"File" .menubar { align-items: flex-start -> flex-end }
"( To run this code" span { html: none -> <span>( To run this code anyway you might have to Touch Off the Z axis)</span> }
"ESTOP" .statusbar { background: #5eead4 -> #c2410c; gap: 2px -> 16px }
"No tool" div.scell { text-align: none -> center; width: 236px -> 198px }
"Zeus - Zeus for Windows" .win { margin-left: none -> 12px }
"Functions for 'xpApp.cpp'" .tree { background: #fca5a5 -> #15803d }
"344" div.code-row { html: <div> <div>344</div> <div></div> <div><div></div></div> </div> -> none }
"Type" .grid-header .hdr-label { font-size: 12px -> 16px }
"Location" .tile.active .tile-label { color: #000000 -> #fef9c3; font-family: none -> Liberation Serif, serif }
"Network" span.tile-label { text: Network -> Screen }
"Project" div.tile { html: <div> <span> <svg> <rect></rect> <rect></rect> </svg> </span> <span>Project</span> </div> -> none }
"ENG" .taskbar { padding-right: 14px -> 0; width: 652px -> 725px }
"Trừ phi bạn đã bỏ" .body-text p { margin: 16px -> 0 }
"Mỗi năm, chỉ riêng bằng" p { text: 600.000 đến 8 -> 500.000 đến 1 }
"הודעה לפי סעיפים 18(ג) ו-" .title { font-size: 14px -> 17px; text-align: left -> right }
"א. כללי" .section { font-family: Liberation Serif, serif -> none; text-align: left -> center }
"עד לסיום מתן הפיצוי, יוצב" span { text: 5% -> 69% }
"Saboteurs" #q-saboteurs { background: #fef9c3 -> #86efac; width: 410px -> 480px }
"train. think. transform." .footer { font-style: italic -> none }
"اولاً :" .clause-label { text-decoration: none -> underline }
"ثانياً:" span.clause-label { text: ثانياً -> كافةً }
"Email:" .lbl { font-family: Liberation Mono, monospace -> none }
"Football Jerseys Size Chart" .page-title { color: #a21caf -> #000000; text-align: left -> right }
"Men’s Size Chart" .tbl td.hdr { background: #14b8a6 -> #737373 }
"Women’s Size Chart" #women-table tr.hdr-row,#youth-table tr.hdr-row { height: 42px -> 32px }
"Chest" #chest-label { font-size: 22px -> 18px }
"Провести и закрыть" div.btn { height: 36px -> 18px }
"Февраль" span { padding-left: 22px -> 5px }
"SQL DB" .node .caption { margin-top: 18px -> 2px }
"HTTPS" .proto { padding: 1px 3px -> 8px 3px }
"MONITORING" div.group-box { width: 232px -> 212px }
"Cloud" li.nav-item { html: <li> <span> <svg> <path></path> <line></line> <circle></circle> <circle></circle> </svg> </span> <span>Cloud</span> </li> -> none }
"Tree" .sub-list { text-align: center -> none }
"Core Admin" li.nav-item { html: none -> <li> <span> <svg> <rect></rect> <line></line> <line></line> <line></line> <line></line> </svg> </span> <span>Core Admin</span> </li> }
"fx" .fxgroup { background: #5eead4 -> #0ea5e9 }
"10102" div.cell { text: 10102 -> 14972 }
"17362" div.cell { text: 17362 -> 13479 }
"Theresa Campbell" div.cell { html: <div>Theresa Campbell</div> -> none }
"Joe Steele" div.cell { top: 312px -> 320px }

◆ **What to produce**
What are the lines above, starting at the one with "background: #fef9c3 ->" and ending at the one with "#women-table tr.hdr-row,#youth-table tr.hdr-row"? Give them again exactly, and only them.

◆ **Written response**
"Saboteurs" #q-saboteurs { background: #fef9c3 -> #86efac; width: 410px -> 480px }
"train. think. transform." .footer { font-style: italic -> none }
"اولاً :" .clause-label { text-decoration: none -> underline }
"ثانياً:" span.clause-label { text: ثانياً -> كافةً }
"Email:" .lbl { font-family: Liberation Mono, monospace -> none }
"Football Jerseys Size Chart" .page-title { color: #a21caf -> #000000; text-align: left -> right }
"Men’s Size Chart" .tbl td.hdr { background: #14b8a6 -> #737373 }
"Women’s Size Chart" #women-table tr.hdr-row,#youth-table tr.hdr-row { height: 42px -> 32px }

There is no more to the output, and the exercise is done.